(Itemized modification records)
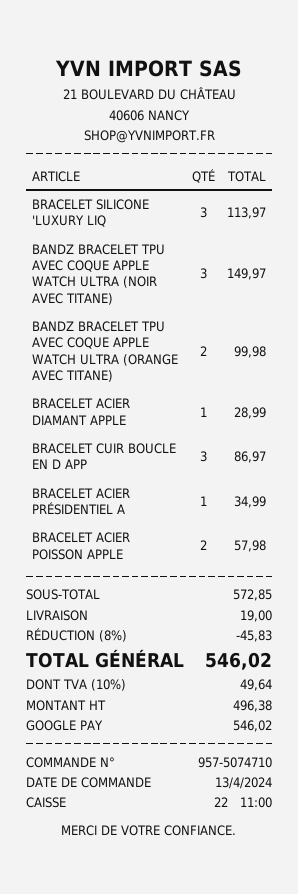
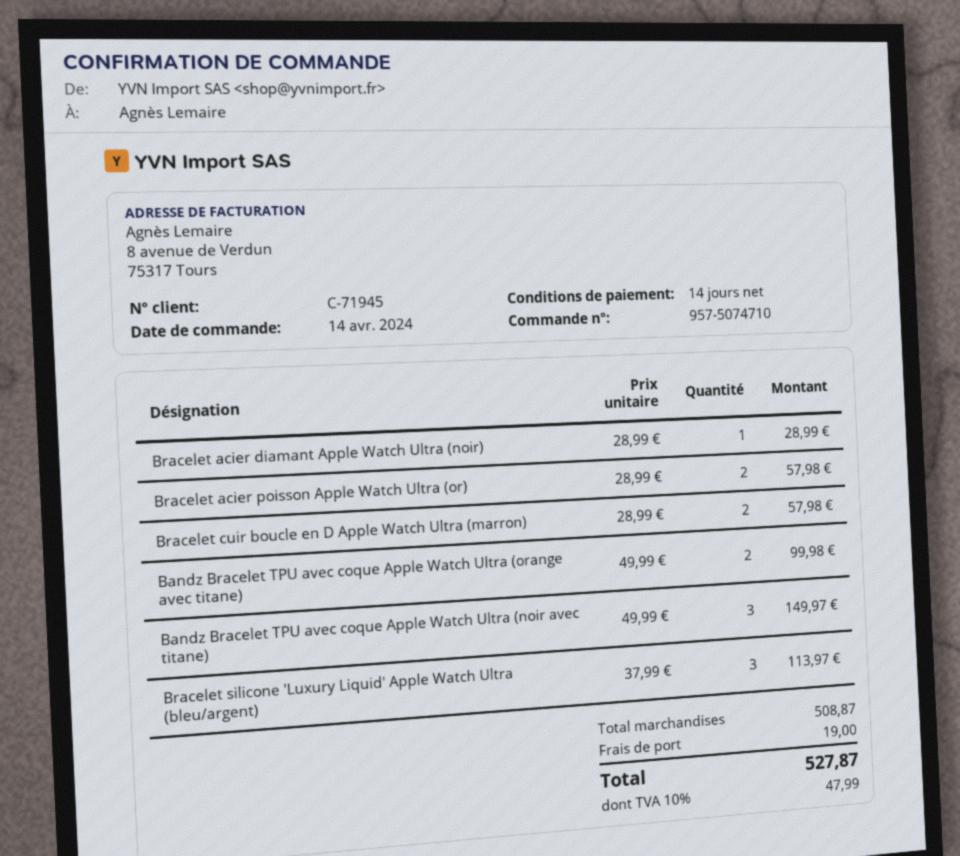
order date: 2024-04-13 -> 2024-04-14
BRACELET CUIR BOUCLE EN D APP: 3 for 86.97 -> 2 for 57.98
BRACELET ACIER PRÉSIDENTIEL A: 1 for 34.99 -> none
subtotal: 572.85 -> 508.87
discount: 8% = 45.83 -> none
tax: 10% = 49.64 -> 10% = 47.99
total: 546.02 -> 527.87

Problem description
Return the lines beginning at the one that contains "BRACELET ACIER PRÉSIDENTIEL" and continuing through the last line of the data, exactly as they stand and without any others.

Answer space
BRACELET ACIER PRÉSIDENTIEL A: 1 for 34.99 -> none
subtotal: 572.85 -> 508.87
discount: 8% = 45.83 -> none
tax: 10% = 49.64 -> 10% = 47.99
total: 546.02 -> 527.87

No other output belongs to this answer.